Nothing is needed except the lines below that run from the one with "[216,120,255,135] Jul. 25" through the one with "[326,120,422,135] Jul. 29", repeated exactly.

Data records →
####

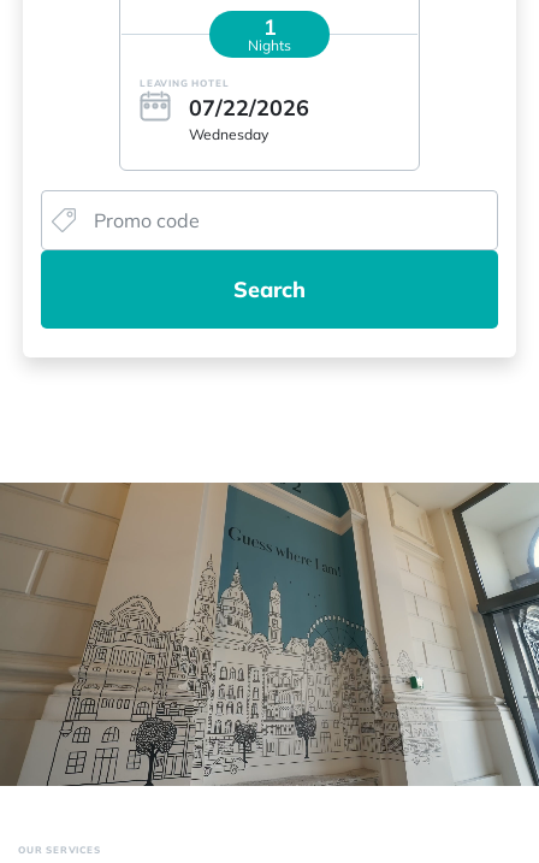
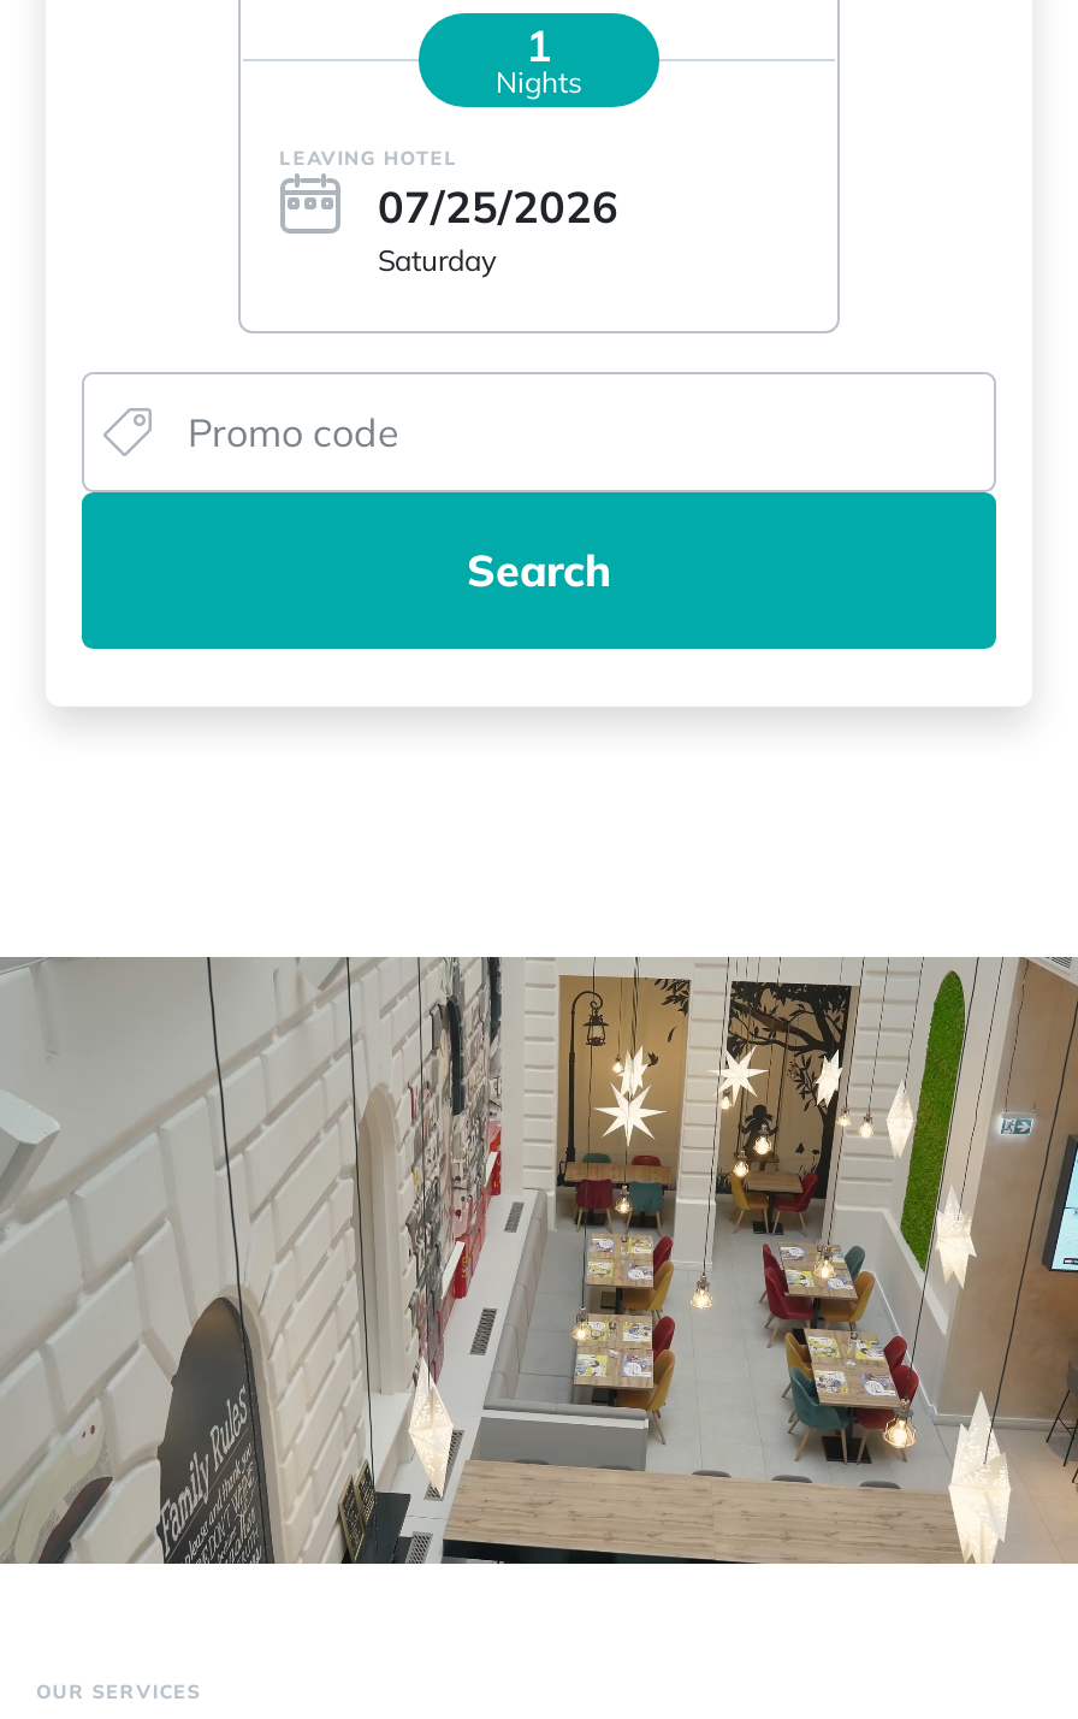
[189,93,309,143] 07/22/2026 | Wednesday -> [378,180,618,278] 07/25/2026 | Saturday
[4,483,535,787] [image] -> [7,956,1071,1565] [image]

####

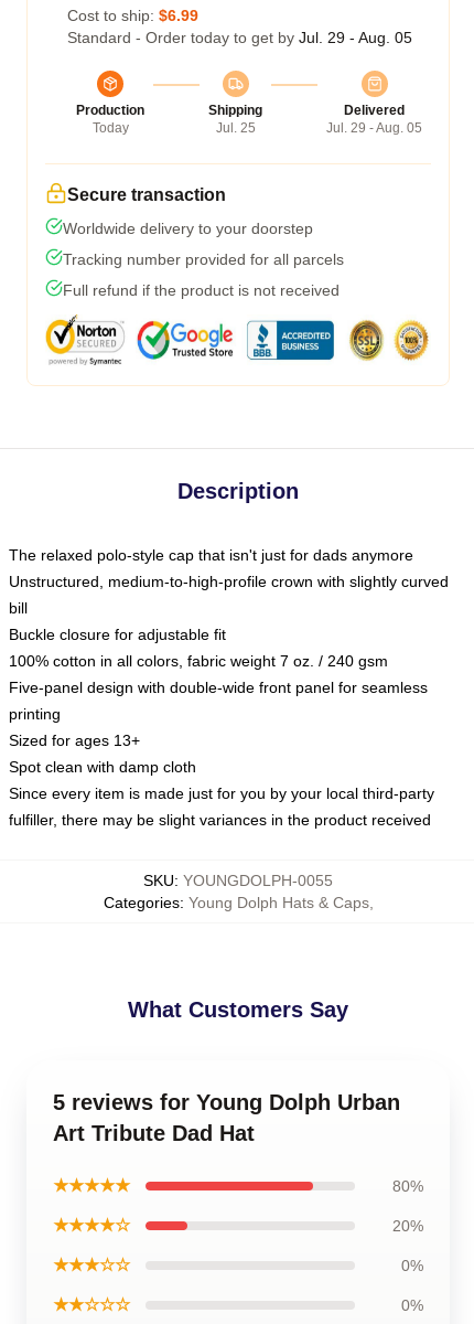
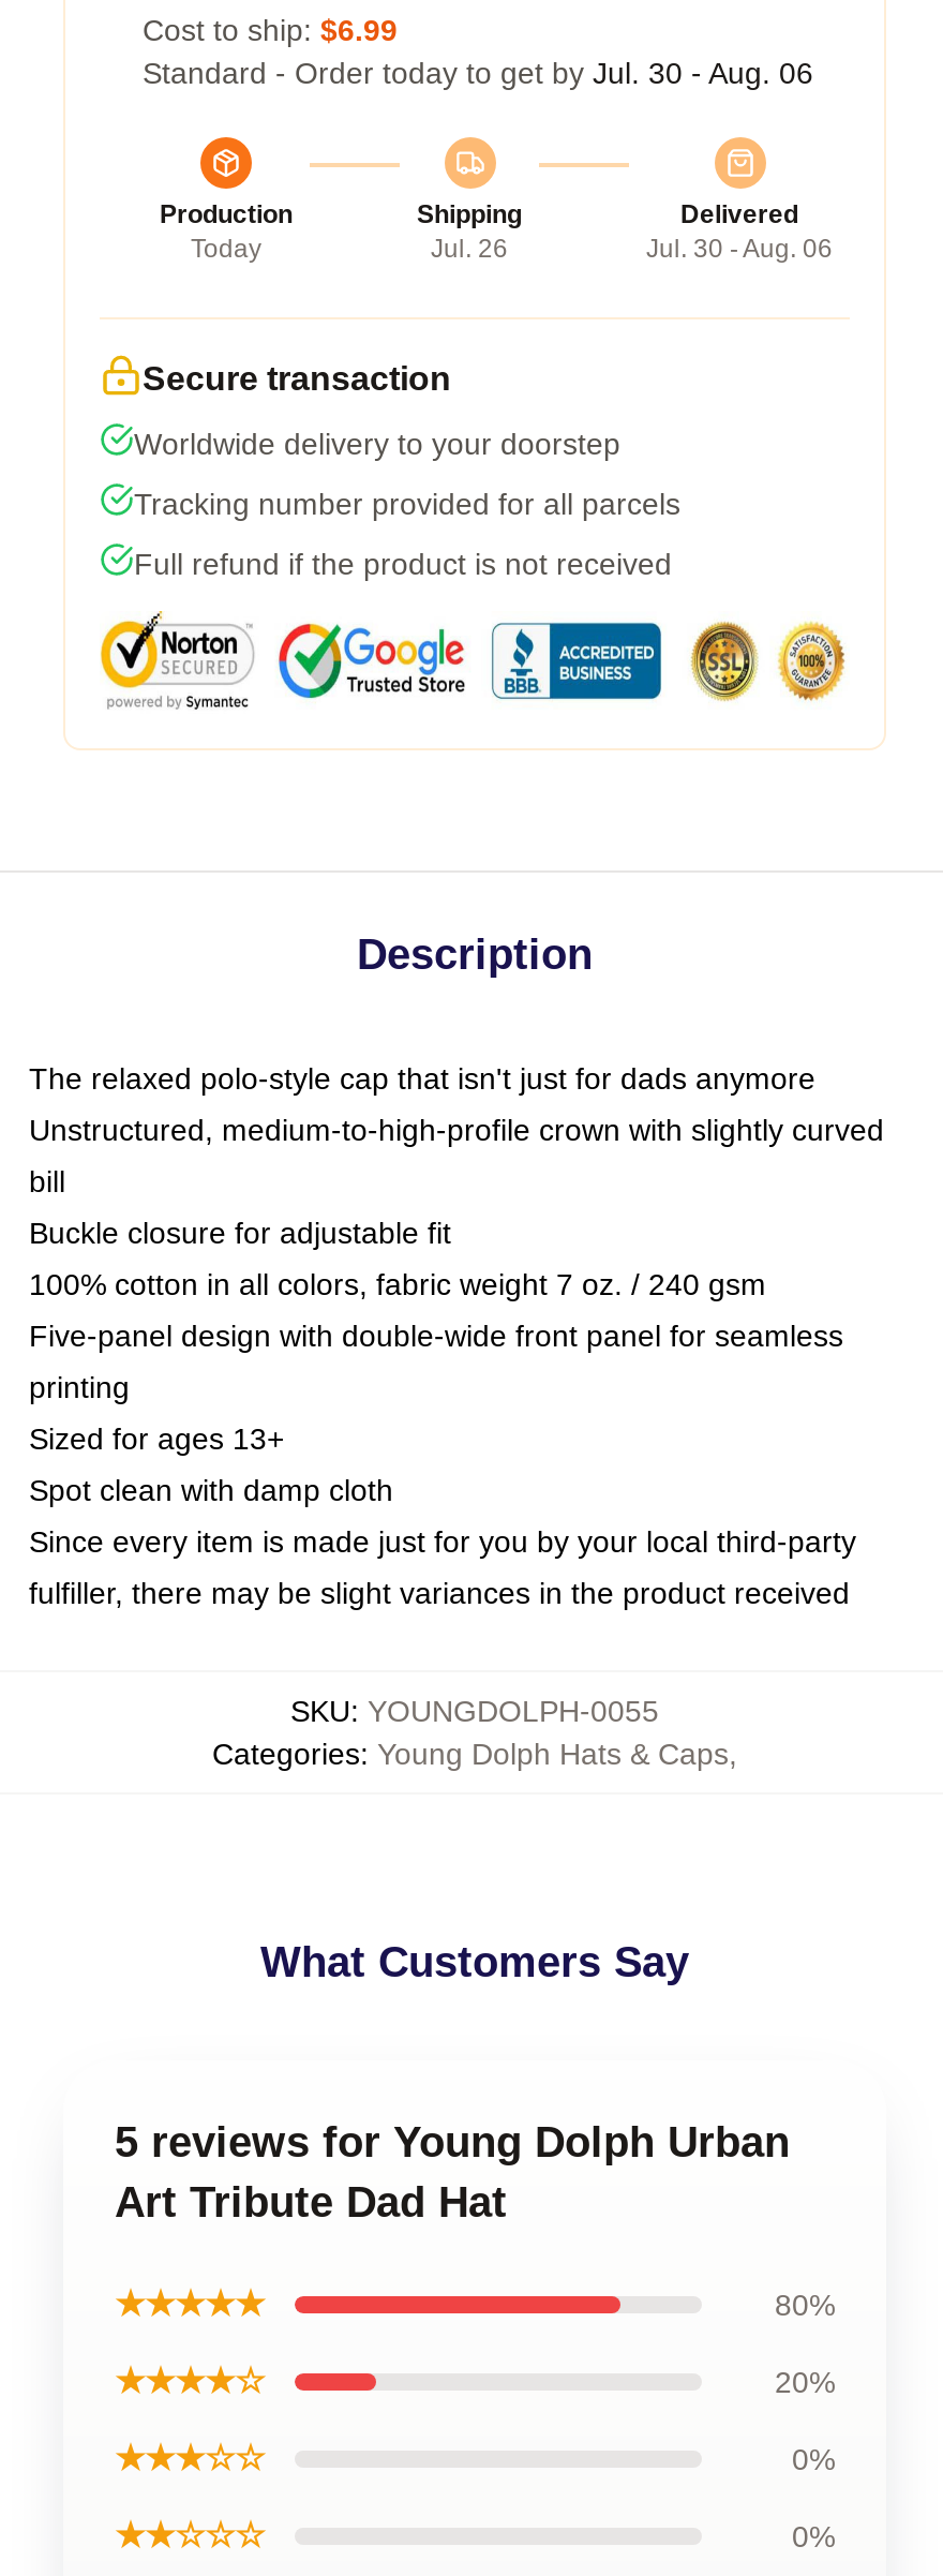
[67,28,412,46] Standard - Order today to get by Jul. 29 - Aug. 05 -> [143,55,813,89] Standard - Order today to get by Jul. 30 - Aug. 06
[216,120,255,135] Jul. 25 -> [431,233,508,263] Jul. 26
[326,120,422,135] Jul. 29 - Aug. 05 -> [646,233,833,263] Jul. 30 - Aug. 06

####

Solution for this problem →
[216,120,255,135] Jul. 25 -> [431,233,508,263] Jul. 26
[326,120,422,135] Jul. 29 - Aug. 05 -> [646,233,833,263] Jul. 30 - Aug. 06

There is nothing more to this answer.